BQ is available for the flat index type from v1.23 onwards and for the hnsw index type from v1.24.

Binary quantization (BQ) is a vector compression technique that can reduce the size of a vector.

To use BQ, enable it as shown below and add data to the collection.

Additional information

How to set the index type

Simple BQ configuration

Each collection can be configured to use BQ compression. BQ can be enabled at collection creation time, before data is added to it.

This can be done by setting the vector_index_config of the collection to enable BQ compression.

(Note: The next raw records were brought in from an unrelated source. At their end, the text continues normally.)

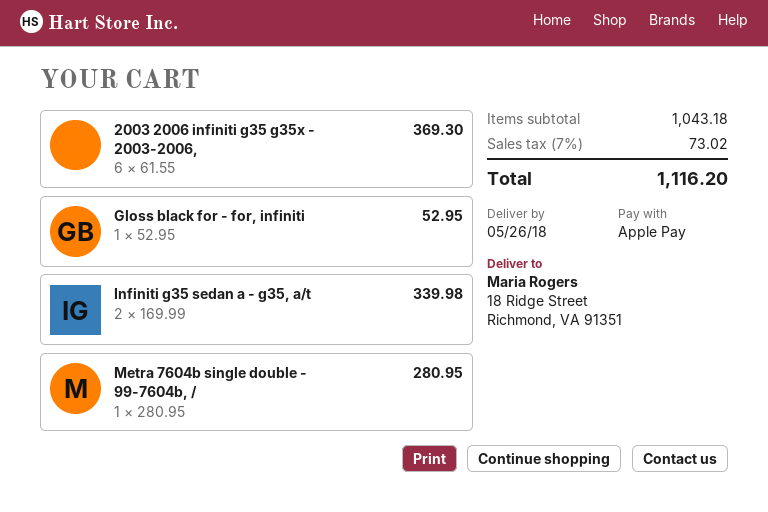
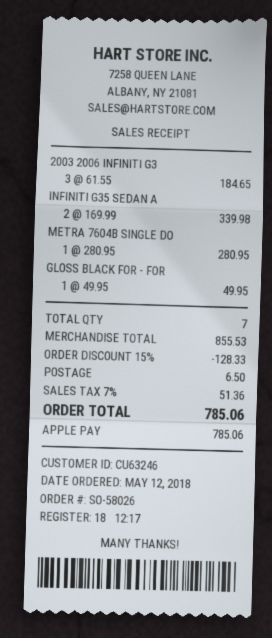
2003 2006 infiniti g35 g35x - 2003-2006,: 6 x 61.55 = 369.30 -> 3 x 61.55 = 184.65
Gloss black for - for, infiniti: 1 x 52.95 = 52.95 -> 1 x 49.95 = 49.95
subtotal: 1043.18 -> 855.53
discount: none -> 15% = 128.33
shipping: none -> 6.50
tax: 7% = 73.02 -> 7% = 51.36
total: 1116.20 -> 785.06

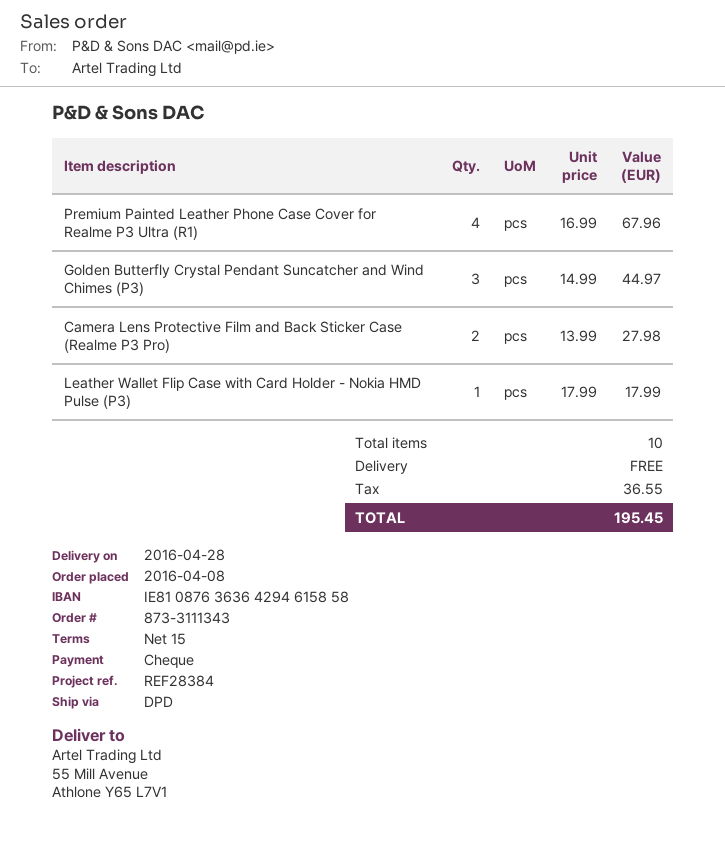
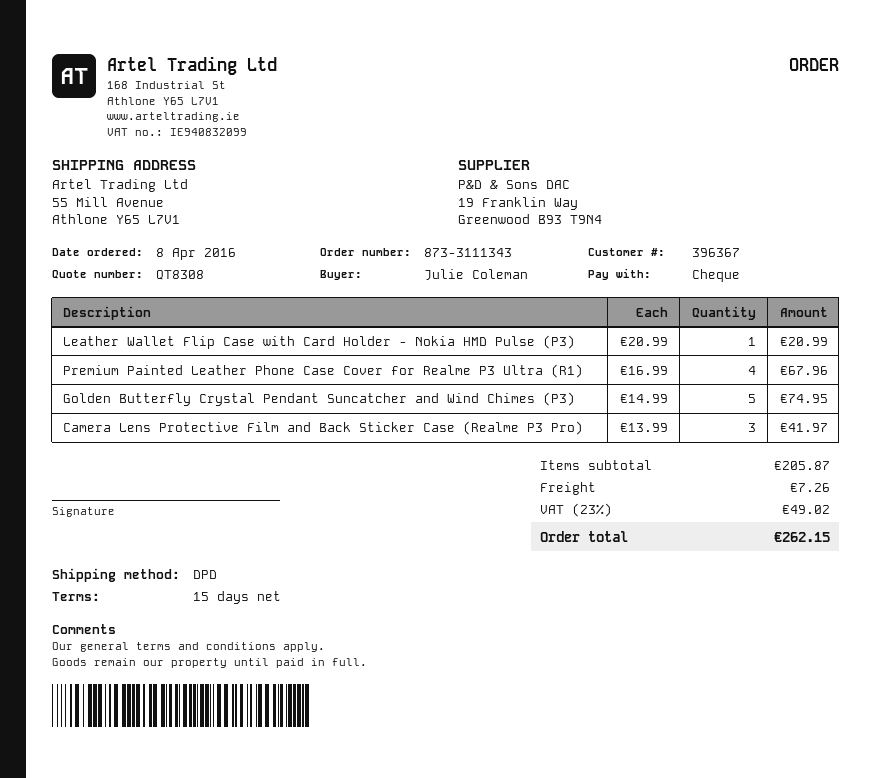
Golden Butterfly Crystal Pendant Suncatcher and Wind Chimes (P3): 3 x 14.99 = 44.97 -> 5 x 14.99 = 74.95
Camera Lens Protective Film and Back Sticker Case (Realme P3 Pro): 2 x 13.99 = 27.98 -> 3 x 13.99 = 41.97
Leather Wallet Flip Case with Card Holder - Nokia HMD Pulse (P3): 1 x 17.99 = 17.99 -> 1 x 20.99 = 20.99
shipping: 0.00 -> 7.26
tax: 36.55 -> 49.02
total: 195.45 -> 262.15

import weaviate.classes.config as wc

client.collections.create(
    name="MyCollection",
    vectorizer_config=wc.Configure.Vectorizer.text2vec_openai(),
    vector_index_config=wc.Configure.VectorIndex.flat(
        quantizer=wc.Configure.VectorIndex.Quantizer.bq()
    ),
)

API docs

class_definition = {
    "class": "MyCollection",
    "vectorizer": "text2vec-openai",  # Can be any vectorizer
    "vectorIndexType": "flat",
    "vectorIndexConfig": {
        "bq": {
            "enabled": True,
        },
    },
    #  Remainder not shown
}

client.schema.create_class(class_definition)

API docs Deprecated (v3)

import { configure } from 'weaviate-client';

const collection = await client.collections.create({
  name: 'MyCollection',
  vectorizers: weaviate.configure.vectorizer.none({
    vectorIndexConfig: weaviate.configure.vectorIndex.hnsw({
      quantizer: weaviate.configure.vectorIndex.quantizer.bq(),
    })
  })
})

API docs

async function enableBQ() {
  const classObj = {
    class: 'MyCollection',
    vectorizer: 'text2vec-openai', // Can be any vectorizer
    vectorIndexType: 'flat',
    vectorIndexConfig: {
      bq: {
        enabled: true,
      },
    },
    //  Remainder not shown
  };
  const res = await client.schema.classCreator().withClass(classObj).do();
  console.log(res);
}

await enableBQ();

simple_bq := map[string]interface{}{
"enabled": true,
}
class := &models.Class{
Class:      "MyCollection",
Vectorizer: "text2vec-openai",
VectorIndexConfig: map[string]interface{}{
  "bq": simple_bq,
},
// Remainder not shown
}

err = client.Schema().ClassCreator().
WithClass(class).Do(context.Background())

if err != nil {
log.Fatalf("create class: %v", err)
}

API docs

// Coming soon

API docs

Added in v1.31

The ability to enable BQ compression after collection creation was added in Weaviate v1.31.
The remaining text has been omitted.